Eco-Sphere
March 7, 2003 9:25 AM   Subscribe

Self-contained ecosystems on your desk. Eco-spheres strike a perfect balance between members in an environment. Based on NASA studies, they can last past 10 years. Is it feasible to have more complex self-contained systems in the near future? Imagine, a sealed tank with a 'pet' you never have to worry about feeding, watering, or cleaning. That doesn't use batteries. Plus, they look pretty cool.
posted by rich (55 comments total)
 
My girlfriend got me one for Christmas - it's pretty neat. The tiny little shrimp inside have gotten bigger and pinker, and they seem very active.
posted by GriffX at 9:27 AM on March 7, 2003


rich - they're very cool indeed, not the least reason of which is their tendency to settle into "steady states" which are quite sensitive to apparently small changes. Moving these flourishing ecosystem balls - say, from a shelf to a tabletop - often causes them to abruptly expire.

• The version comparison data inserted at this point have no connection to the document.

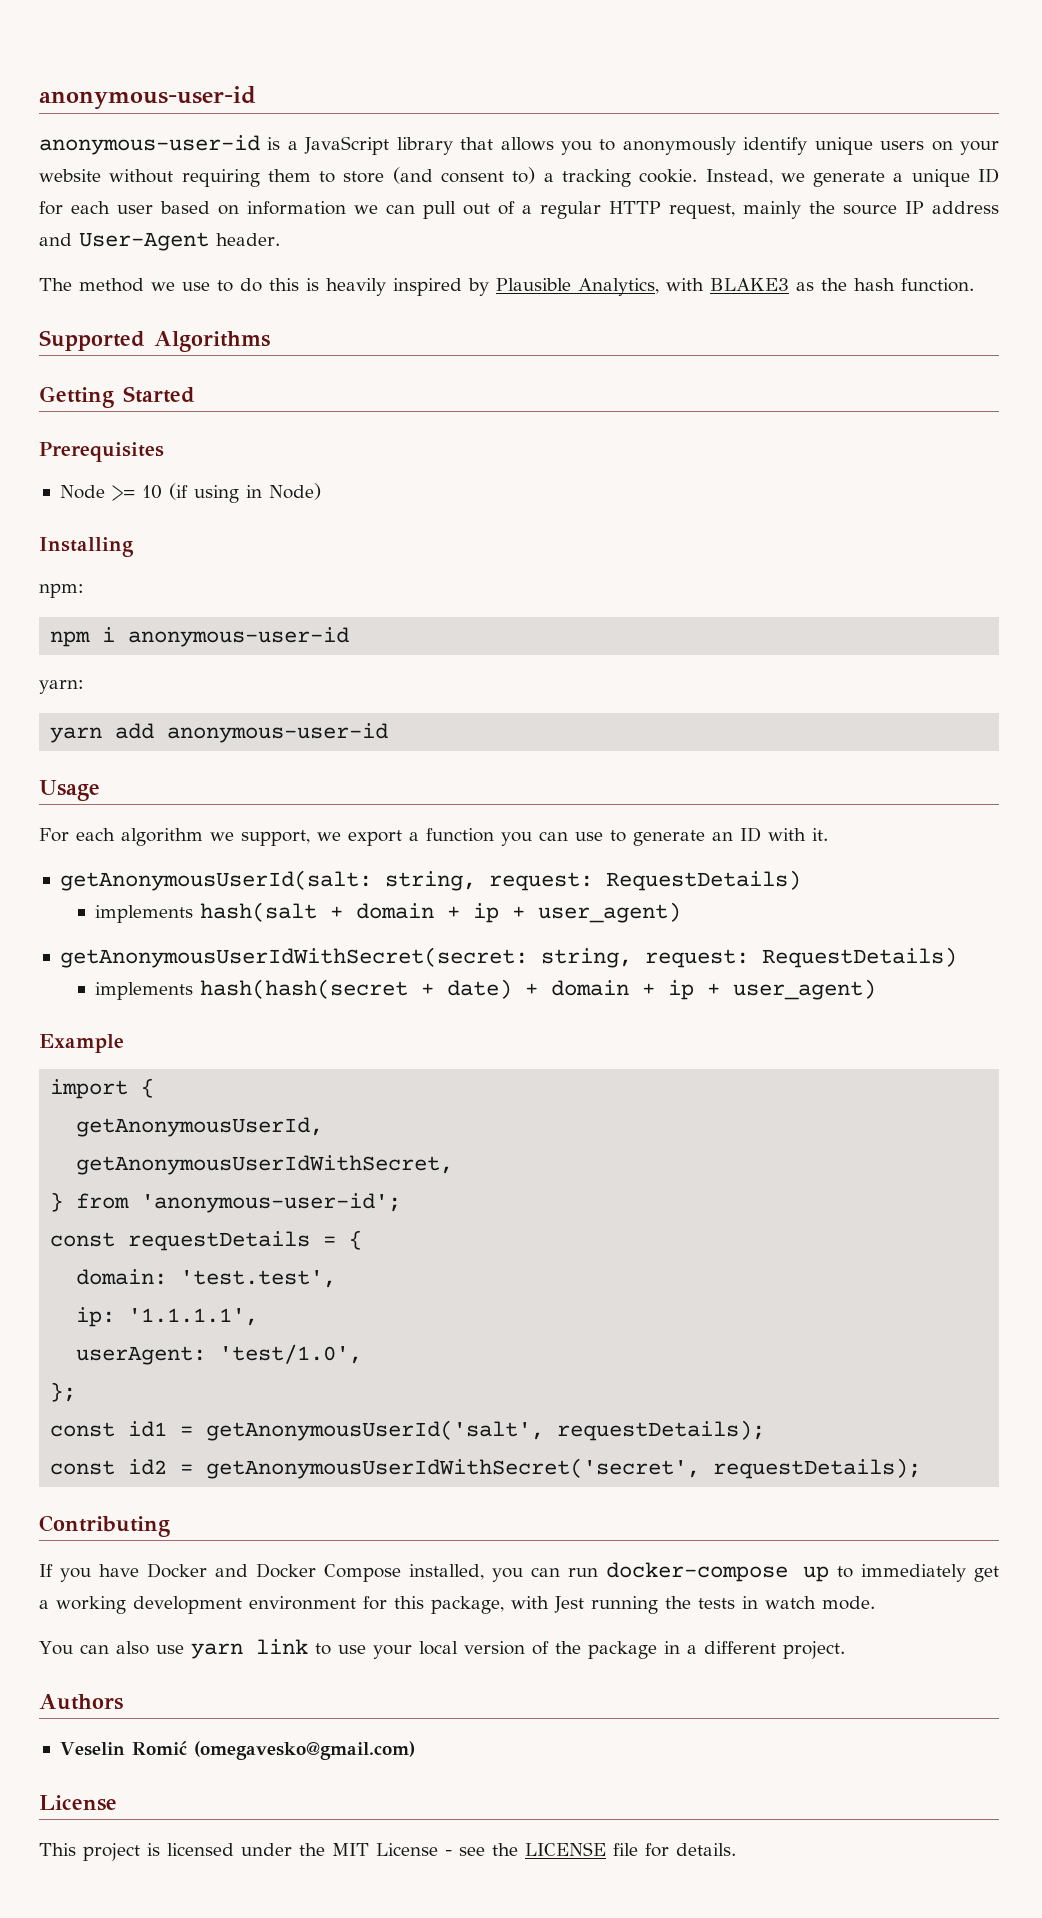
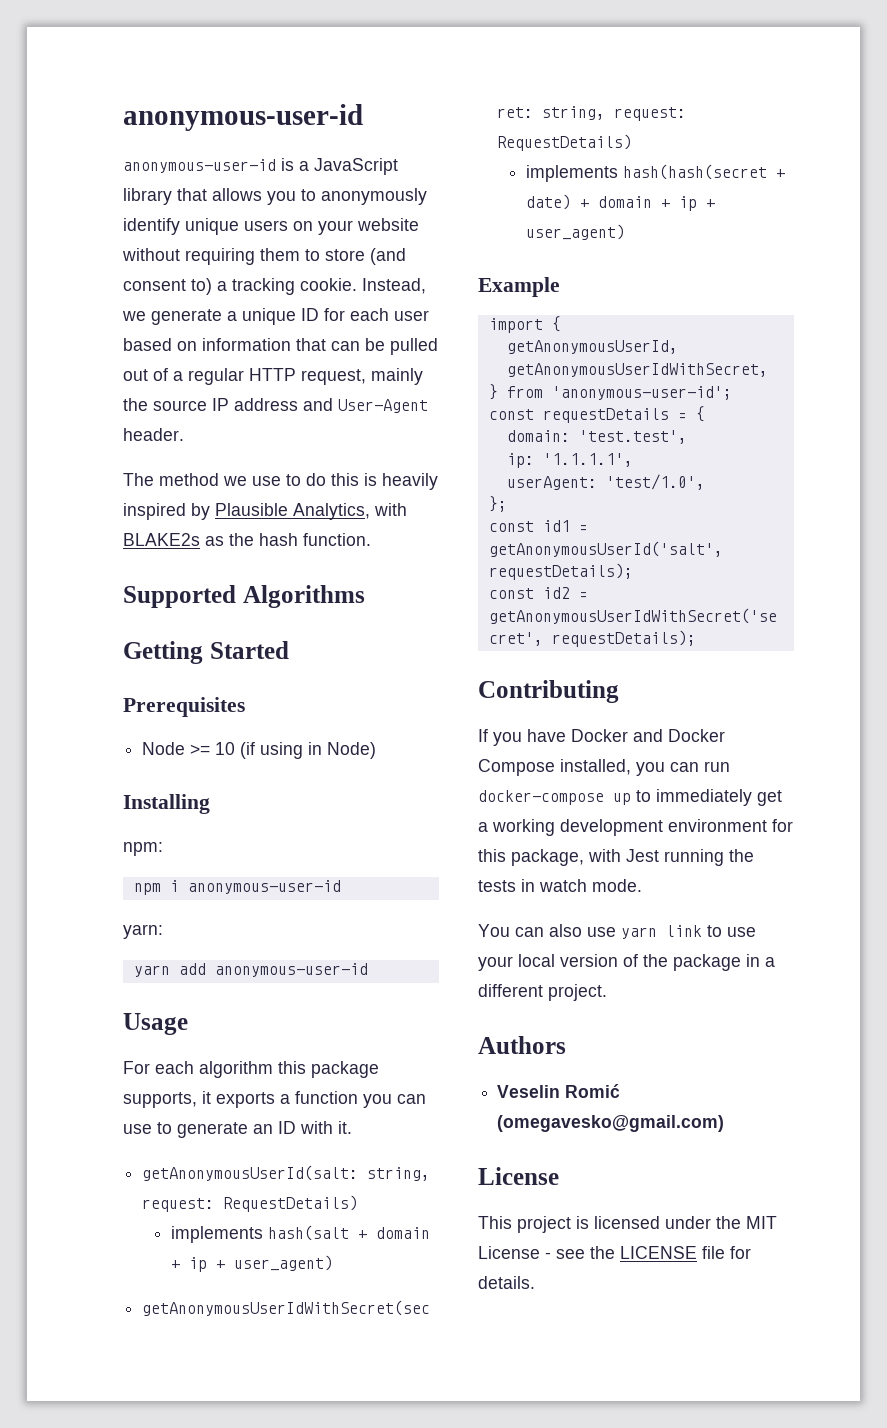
- Instead, we generate a unique ID for each user based on information we can pull out of a regular HTTP request, mainly the source IP address and User-Agent header.
+ Instead, we generate a unique ID for each user based on information that can be pulled out of a regular HTTP request, mainly the source IP address and User-Agent header.
- The method we use to do this is heavily inspired by Plausible Analytics, with BLAKE3 as the hash function.
+ The method we use to do this is heavily inspired by Plausible Analytics, with BLAKE2s as the hash function.
- For each algorithm we support, we export a function you can use to generate an ID with it.
+ For each algorithm this package supports, it exports a function you can use to generate an ID with it.

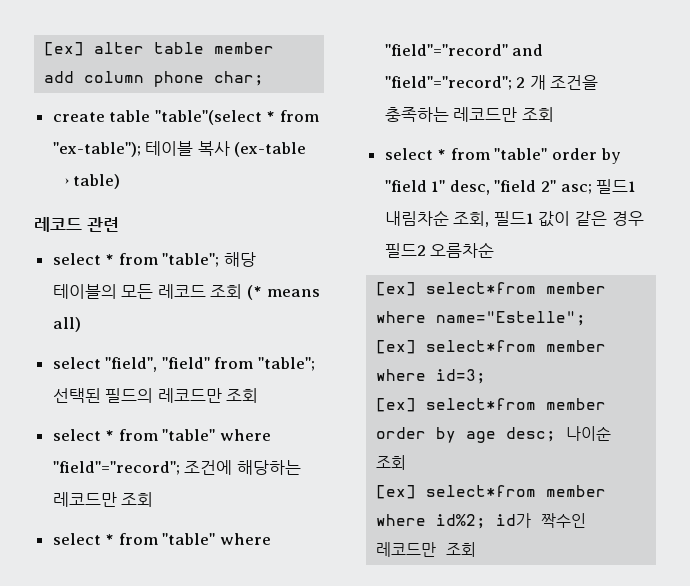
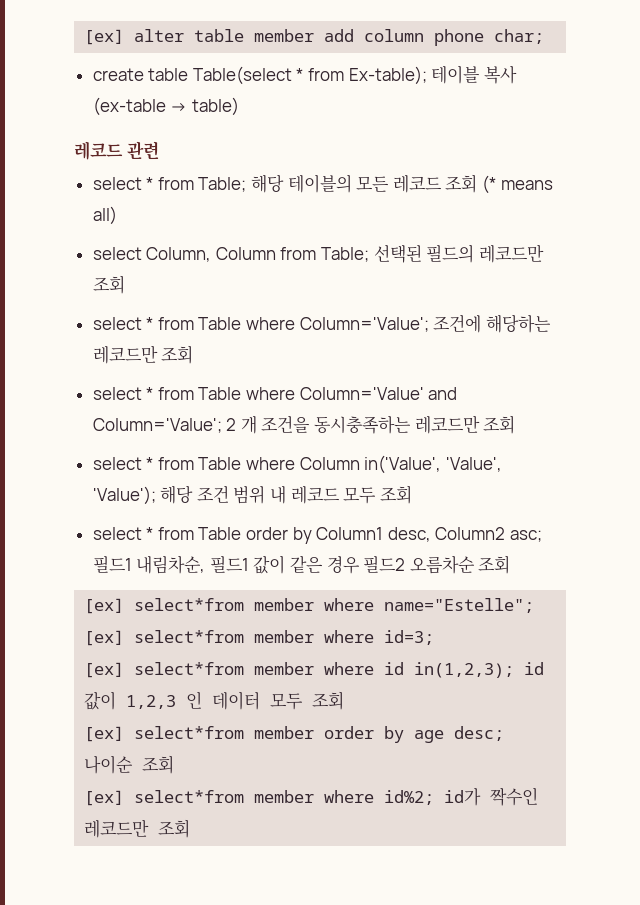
- create table "table"(select * from "ex-table"); 테이블 복사 (ex-table → table)
+ create table Table(select * from Ex-table); 테이블 복사 (ex-table → table)
- select * from "table"; 해당 테이블의 모든 레코드 조회 (* means all)
+ select * from Table; 해당 테이블의 모든 레코드 조회 (* means all)
- select "field", "field" from "table"; 선택된 필드의 레코드만 조회
+ select Column, Column from Table; 선택된 필드의 레코드만 조회
- select * from "table" where "field"="record"; 조건에 해당하는 레코드만 조회
+ select * from Table where Column='Value'; 조건에 해당하는 레코드만 조회
- select * from "table" where "field"="record" and "field"="record"; 2 개 조건을 충족하는 레코드만 조회
- select * from "table" order by "field 1" desc, "field 2" asc; 필드1 내림차순 조회, 필드1 값이 같은 경우 필드2 오름차순
+ select * from Table where Column='Value' and Column='Value'; 2 개 조건을 동시충족하는 레코드만 조회
+ select * from Table where Column in('Value', 'Value', 'Value'); 해당 조건 범위 내 레코드 모두 조회
+ select * from Table order by Column1 desc, Column2 asc; 필드1 내림차순, 필드1 값이 같은 경우 필드2 오름차순 조회
+ [ex] select*from member where id in(1,2,3); id 값이 1,2,3 인 데이터 모두 조회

nonlinear systems sensitivity to minor variables......capacity for abrupt, dramatic system state shift....handle with care.....
posted by troutfishing at 9:31 AM on March 7, 2003


I have one and it's the coolest thing going.
posted by stbalbach at 9:31 AM on March 7, 2003


They're not cool, they're hella cool, and I want one. Can they make one with a betta fish?
posted by vito90 at 9:32 AM on March 7, 2003


the sharper image used to sell these ... i sort of wanted one when i was little ... do they actually work?
posted by donkeyschlong at 9:32 AM on March 7, 2003


Wow, I totally want one. It would look so good in my earthship, when I get one.
posted by folktrash at 9:38 AM on March 7, 2003


Mine inspired this haiku:

(;_;)

Dead shrimp float in globe
Nine days after warranty
Grown man's seamonkey.

(;_;)
posted by putzface_dickman at 9:39 AM on March 7, 2003


griffx, sea monkeies. Here someone webpage on it too.

Even the ones you add food too are neat, but how to get the poor frog out. This reminds me of a Cambodian I met who said he grew up on a boat and had animals housed in large hollowed-out bamboo tubes and the animals grew elongated, like the woman you see with rings around their necks.
posted by thomcatspike at 9:41 AM on March 7, 2003


I have a self-contained eco-system growing in some dirty coffee mugs on my desk
posted by monkeyman at 9:45 AM on March 7, 2003


elongated... girlfriend.... for christmas.... globe... *thread parse failure*

must not work
posted by folktrash at 9:47 AM on March 7, 2003


Is it feasible to have more complex self-contained systems in the near future?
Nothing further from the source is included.